After China caused a surge in rare earth prices by constricting supply in 2010, a raft of investors and companies popped up in search of commercially viable ways to build a rare earths business in the United States. But China quickly reversed course, causing prices to plummet, and undercutting efforts to build an American industry.
Rare earths companies face a slew of other hurdles in the United States. Separating and marketing the unique blend of metals compounds at any given site requires technical expertise and strategy, and new mines face a lengthy environmental permitting process, in part because of radioactive wastes from the ore that require safe disposal.
“In some sense, the first steps are relatively easy and well-understood, but the real challenge to make money is to do the separation,” said Eric J. Schelter, a professor of chemistry at the University of Pennsylvania.
Pini Althaus, the chief executive of USA Rare Earths, said that the company had had promising results processing ores in small amounts through a pilot program, and that he hoped to have its Round Top mine, near El Paso, running by 2023.
The Round Top mine must still prove it is economically viable. In part because of the relatively low concentrations of rare earth minerals at the site, the company plans to process and market around a dozen other substances present there, such as lithium, which together would account for more than two-thirds of its revenue.
Other substances the company has said it could produce, such as “yellowcake” uranium and beryllium, are known carcinogens and require expensive and complex procedures to process safely.
“Nobody has ever seen a project like it anywhere in the world,” said David R. Henderson, the president of Rittenhouse International Resources, a specialty materials trading firm.
Experts say that if the current political momentum lasts, one or more new sites in the United States could nonetheless start production, given enough time, money and tolerance for pollution.
“If you put enough money in it, something will come out the other end, that just doesn’t make it a good investment,” said Eugene Gholz, a professor of political science at the University of Notre Dame. “You could go get investors and risk investors’ money, but it’s even better if you can go get government money, in terms of stacking the deck in favor of your own profitability.”
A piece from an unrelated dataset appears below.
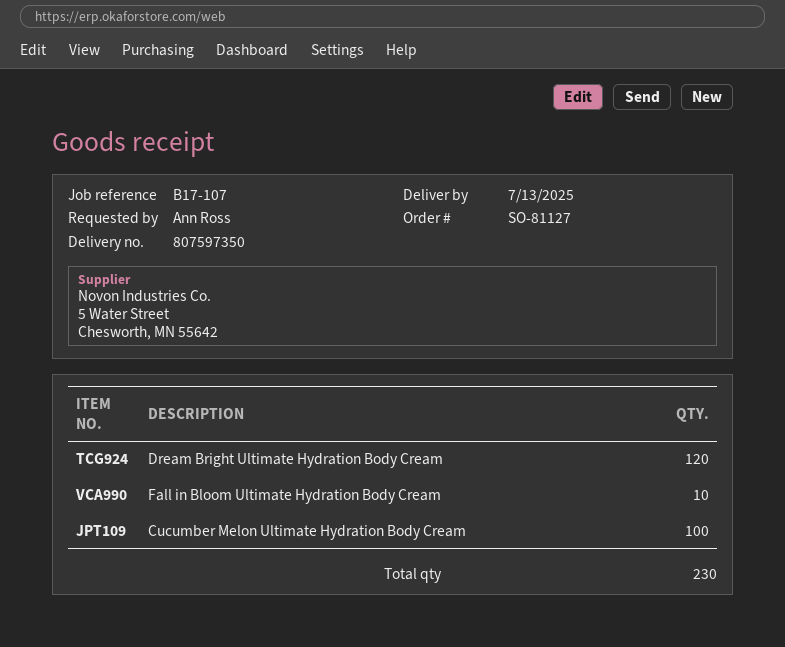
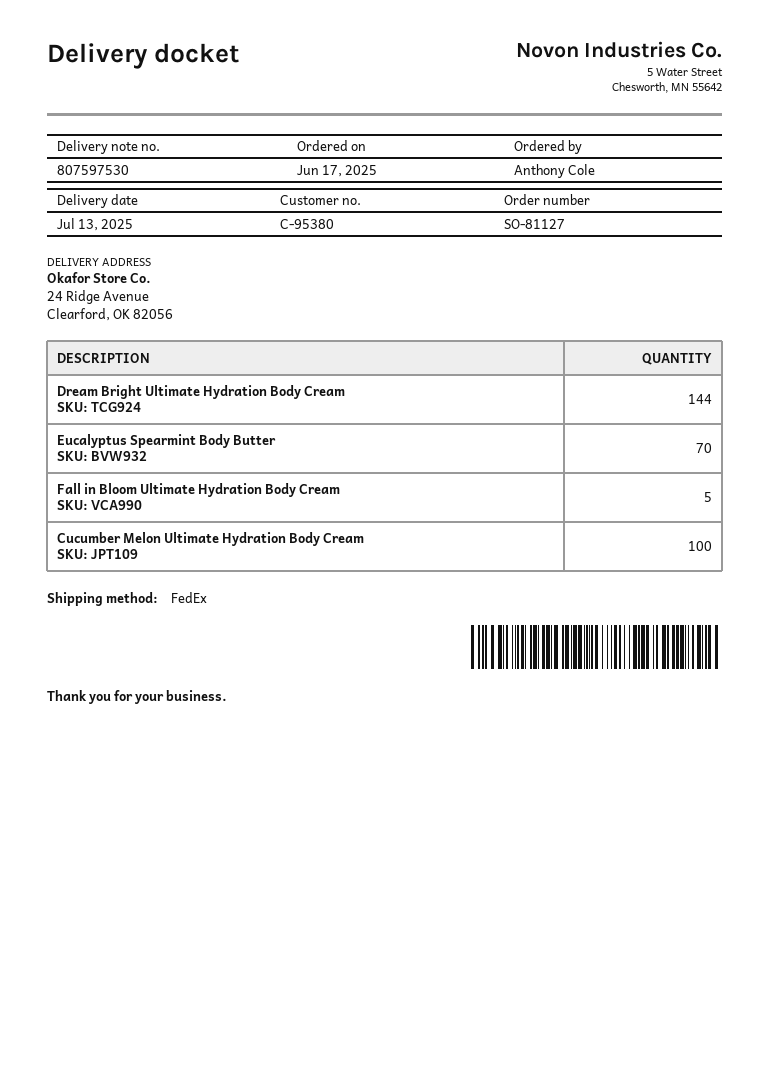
delivery note number: 807597350 -> 807597530
ordered by: Ann Ross -> Anthony Cole
Dream Bright Ultimate Hydration Body Cream: 120 -> 144
Fall in Bloom Ultimate Hydration Body Cream: 10 -> 5
Eucalyptus Spearmint Body Butter: none -> 70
But given current global demand for rare earths, questions remain about whether the market is ready to absorb another mining venture, and whether any company can survive long term without prolonged government investment.
“The government wants to, in the best case, change the playing field for these new producers, pick them out and give them a better shot, and maybe that will work,” Mr. Schelter said.
“Maybe a couple of them will be able to get established and have a process that is sustainable long-term, both in terms of the economy and environment,” he said. “But at this point it’s too soon and too hard to tell which, or any, of those it would be.”